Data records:
..............................

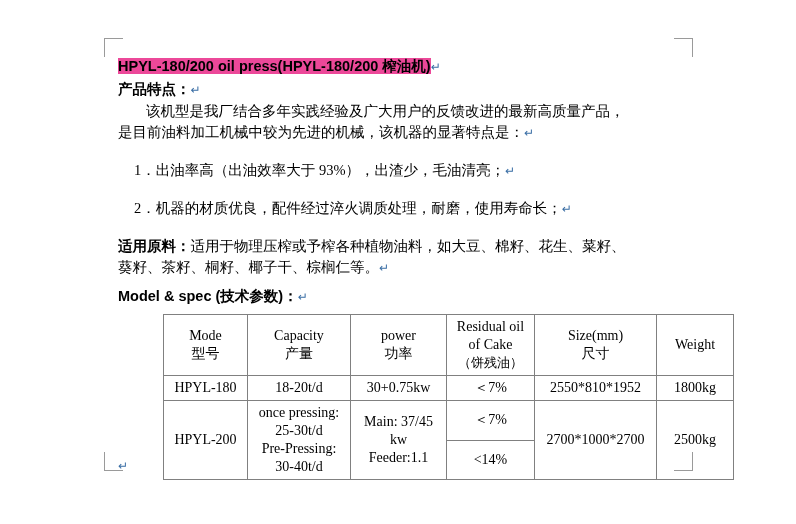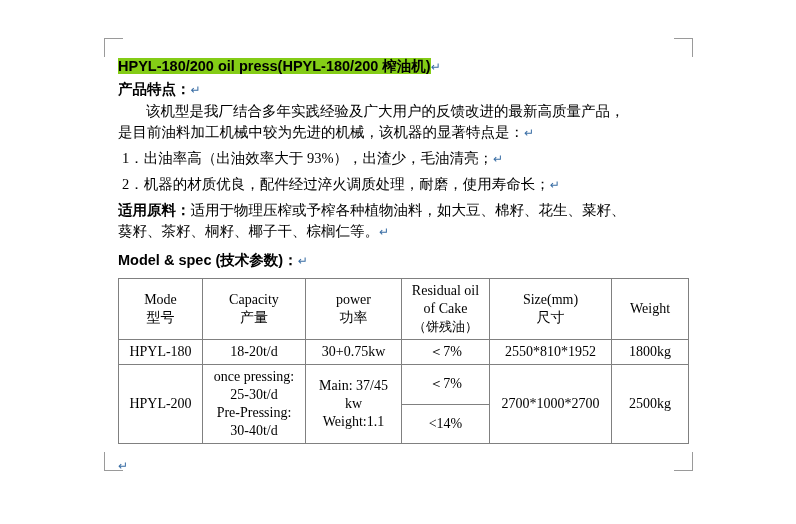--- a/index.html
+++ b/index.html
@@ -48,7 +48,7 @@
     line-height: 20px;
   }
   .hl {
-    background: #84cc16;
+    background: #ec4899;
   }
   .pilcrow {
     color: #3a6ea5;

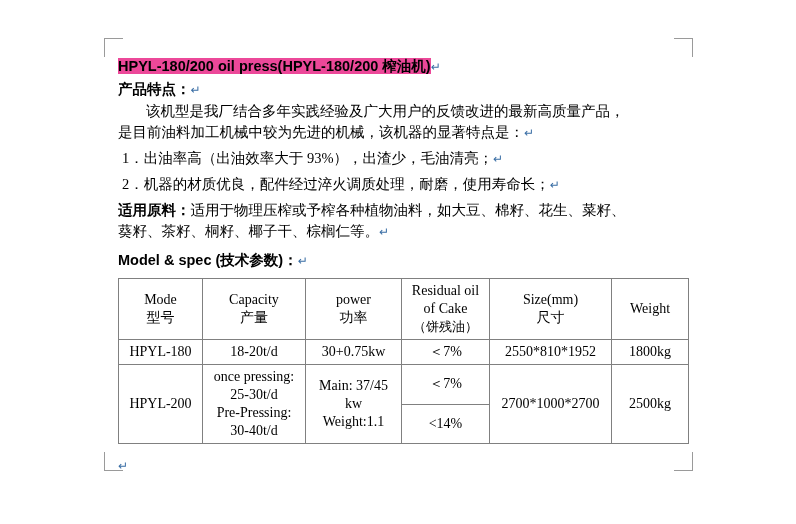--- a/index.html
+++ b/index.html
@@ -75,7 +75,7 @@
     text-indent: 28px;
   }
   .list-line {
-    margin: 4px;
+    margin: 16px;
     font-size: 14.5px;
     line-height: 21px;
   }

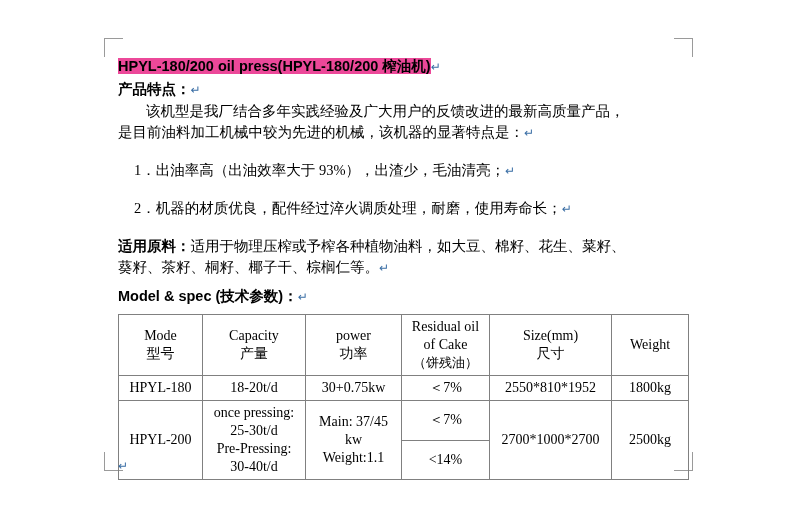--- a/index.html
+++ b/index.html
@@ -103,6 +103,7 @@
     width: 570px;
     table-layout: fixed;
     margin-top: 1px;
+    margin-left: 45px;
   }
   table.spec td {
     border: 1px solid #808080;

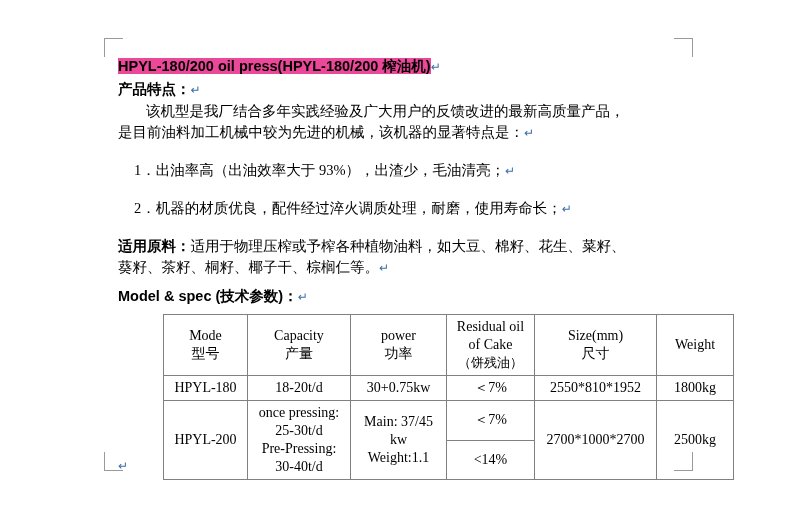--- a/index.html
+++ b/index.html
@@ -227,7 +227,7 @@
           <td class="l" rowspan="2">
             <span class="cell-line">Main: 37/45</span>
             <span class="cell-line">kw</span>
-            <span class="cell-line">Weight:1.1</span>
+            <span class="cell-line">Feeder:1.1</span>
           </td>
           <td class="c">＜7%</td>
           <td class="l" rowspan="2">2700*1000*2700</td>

..............................

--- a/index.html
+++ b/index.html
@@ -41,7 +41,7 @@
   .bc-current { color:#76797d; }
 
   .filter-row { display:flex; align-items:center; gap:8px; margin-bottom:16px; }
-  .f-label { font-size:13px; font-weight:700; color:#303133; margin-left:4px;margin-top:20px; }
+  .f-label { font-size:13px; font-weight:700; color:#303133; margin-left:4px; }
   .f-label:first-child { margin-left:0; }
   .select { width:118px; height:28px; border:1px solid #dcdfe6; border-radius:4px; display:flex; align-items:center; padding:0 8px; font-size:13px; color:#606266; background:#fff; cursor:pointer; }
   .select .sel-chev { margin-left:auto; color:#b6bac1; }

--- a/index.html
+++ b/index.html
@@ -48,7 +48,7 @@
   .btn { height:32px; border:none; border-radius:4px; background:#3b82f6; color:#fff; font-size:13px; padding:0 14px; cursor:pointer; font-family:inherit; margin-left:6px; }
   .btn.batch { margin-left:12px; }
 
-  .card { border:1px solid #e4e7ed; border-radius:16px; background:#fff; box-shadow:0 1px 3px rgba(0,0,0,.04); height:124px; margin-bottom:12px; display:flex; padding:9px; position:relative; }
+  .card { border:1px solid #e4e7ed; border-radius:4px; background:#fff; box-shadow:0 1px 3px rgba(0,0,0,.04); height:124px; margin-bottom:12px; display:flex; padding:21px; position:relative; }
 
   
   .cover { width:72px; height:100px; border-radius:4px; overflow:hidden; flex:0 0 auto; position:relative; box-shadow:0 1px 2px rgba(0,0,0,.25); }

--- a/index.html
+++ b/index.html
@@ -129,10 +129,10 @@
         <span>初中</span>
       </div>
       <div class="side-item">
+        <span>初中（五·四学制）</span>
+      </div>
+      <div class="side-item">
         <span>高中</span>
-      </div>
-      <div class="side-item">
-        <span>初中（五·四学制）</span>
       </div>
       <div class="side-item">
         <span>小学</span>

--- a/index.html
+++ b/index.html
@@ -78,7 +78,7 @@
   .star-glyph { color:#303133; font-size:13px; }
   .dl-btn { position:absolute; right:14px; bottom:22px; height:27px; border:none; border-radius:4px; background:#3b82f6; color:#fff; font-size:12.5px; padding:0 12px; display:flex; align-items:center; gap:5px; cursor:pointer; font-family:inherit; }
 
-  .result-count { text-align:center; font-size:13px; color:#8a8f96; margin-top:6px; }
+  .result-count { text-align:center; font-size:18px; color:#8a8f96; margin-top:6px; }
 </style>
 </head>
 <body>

..............................

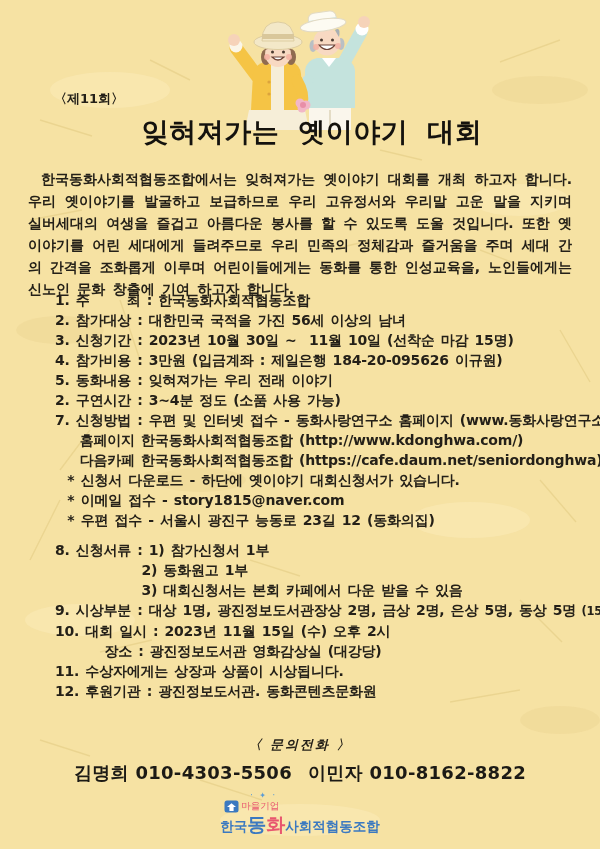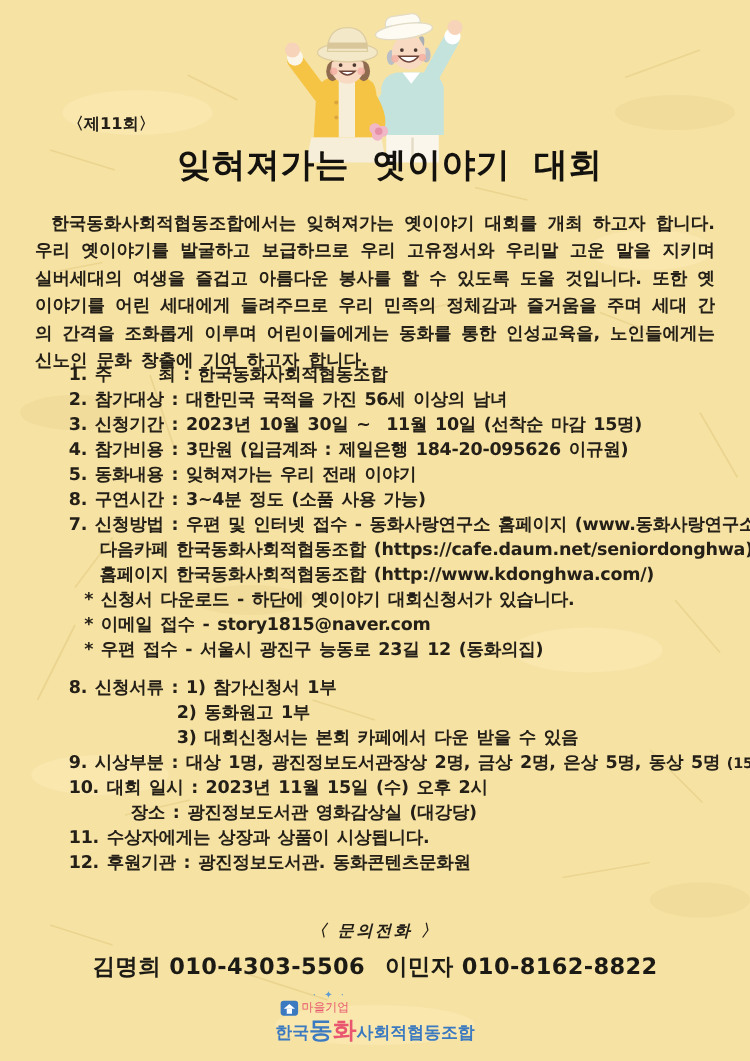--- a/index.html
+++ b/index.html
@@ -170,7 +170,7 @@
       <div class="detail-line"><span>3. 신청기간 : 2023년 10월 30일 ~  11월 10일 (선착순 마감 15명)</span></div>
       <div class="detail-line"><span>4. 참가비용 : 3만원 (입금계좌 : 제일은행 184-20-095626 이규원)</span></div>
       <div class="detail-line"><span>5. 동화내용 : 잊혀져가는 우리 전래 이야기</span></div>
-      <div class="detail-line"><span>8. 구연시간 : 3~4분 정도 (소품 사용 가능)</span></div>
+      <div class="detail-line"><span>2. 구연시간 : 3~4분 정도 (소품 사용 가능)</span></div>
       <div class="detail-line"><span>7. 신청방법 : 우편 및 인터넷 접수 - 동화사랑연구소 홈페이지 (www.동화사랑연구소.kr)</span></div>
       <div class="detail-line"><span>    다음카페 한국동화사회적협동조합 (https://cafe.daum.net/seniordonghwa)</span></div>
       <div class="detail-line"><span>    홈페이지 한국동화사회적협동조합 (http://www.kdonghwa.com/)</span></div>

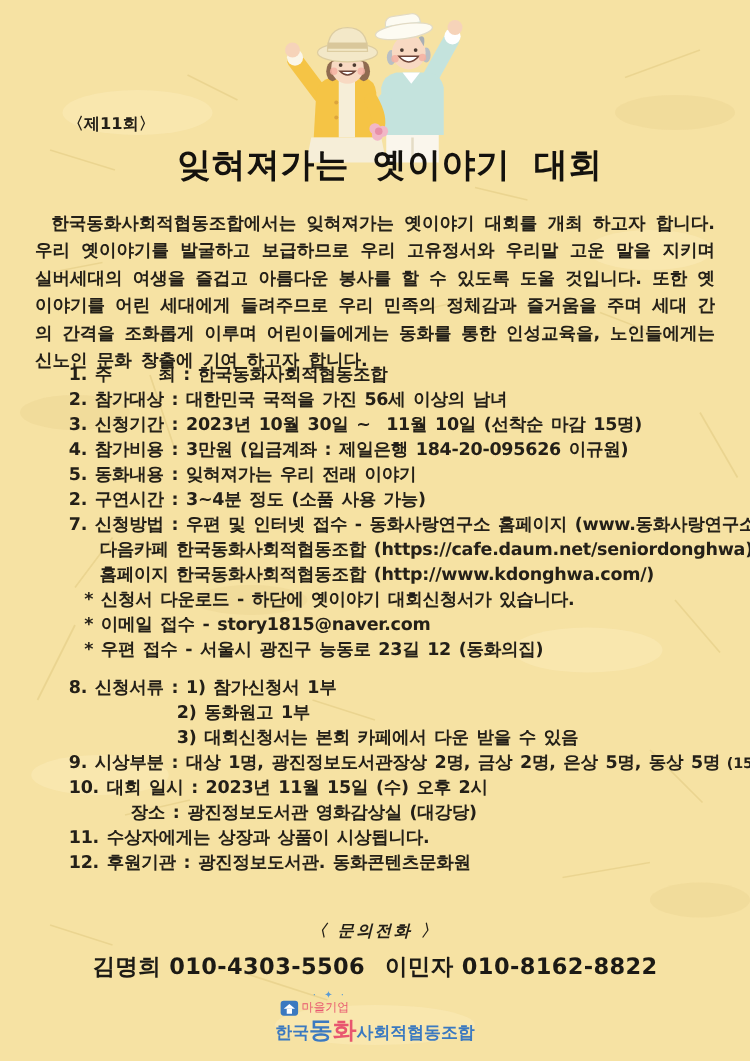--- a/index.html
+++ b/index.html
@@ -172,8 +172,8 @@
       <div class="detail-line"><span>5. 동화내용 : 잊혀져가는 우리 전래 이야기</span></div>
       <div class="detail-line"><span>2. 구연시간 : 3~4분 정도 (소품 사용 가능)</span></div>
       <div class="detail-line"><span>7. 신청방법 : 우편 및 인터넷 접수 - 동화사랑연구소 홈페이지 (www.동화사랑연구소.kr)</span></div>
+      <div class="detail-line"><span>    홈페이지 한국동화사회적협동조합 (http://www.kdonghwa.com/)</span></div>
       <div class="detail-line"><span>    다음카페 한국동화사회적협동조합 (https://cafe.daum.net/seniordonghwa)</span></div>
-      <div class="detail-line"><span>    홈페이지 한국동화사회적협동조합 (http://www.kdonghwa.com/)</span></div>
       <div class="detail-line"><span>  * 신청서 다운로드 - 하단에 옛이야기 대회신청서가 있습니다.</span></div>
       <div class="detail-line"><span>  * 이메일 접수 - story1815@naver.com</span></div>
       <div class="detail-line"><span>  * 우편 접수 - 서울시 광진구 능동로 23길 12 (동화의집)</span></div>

..............................

● Aim of the task: In the entries above, find each line containing the string "cursor" and copy it.

● Result of the exercise:
   .select { width:118px; height:28px; border:1px solid #dcdfe6; border-radius:4px; display:flex; align-items:center; padding:0 8px; font-size:13px; color:#606266; background:#fff; cursor:pointer; }
   .btn { height:32px; border:none; border-radius:4px; background:#3b82f6; color:#fff; font-size:13px; padding:0 14px; cursor:pointer; font-family:inherit; margin-left:6px; }
   .dl-btn { position:absolute; right:14px; bottom:22px; height:27px; border:none; border-radius:4px; background:#3b82f6; color:#fff; font-size:12.5px; padding:0 12px; display:flex; align-items:center; gap:5px; cursor:pointer; font-family:inherit; }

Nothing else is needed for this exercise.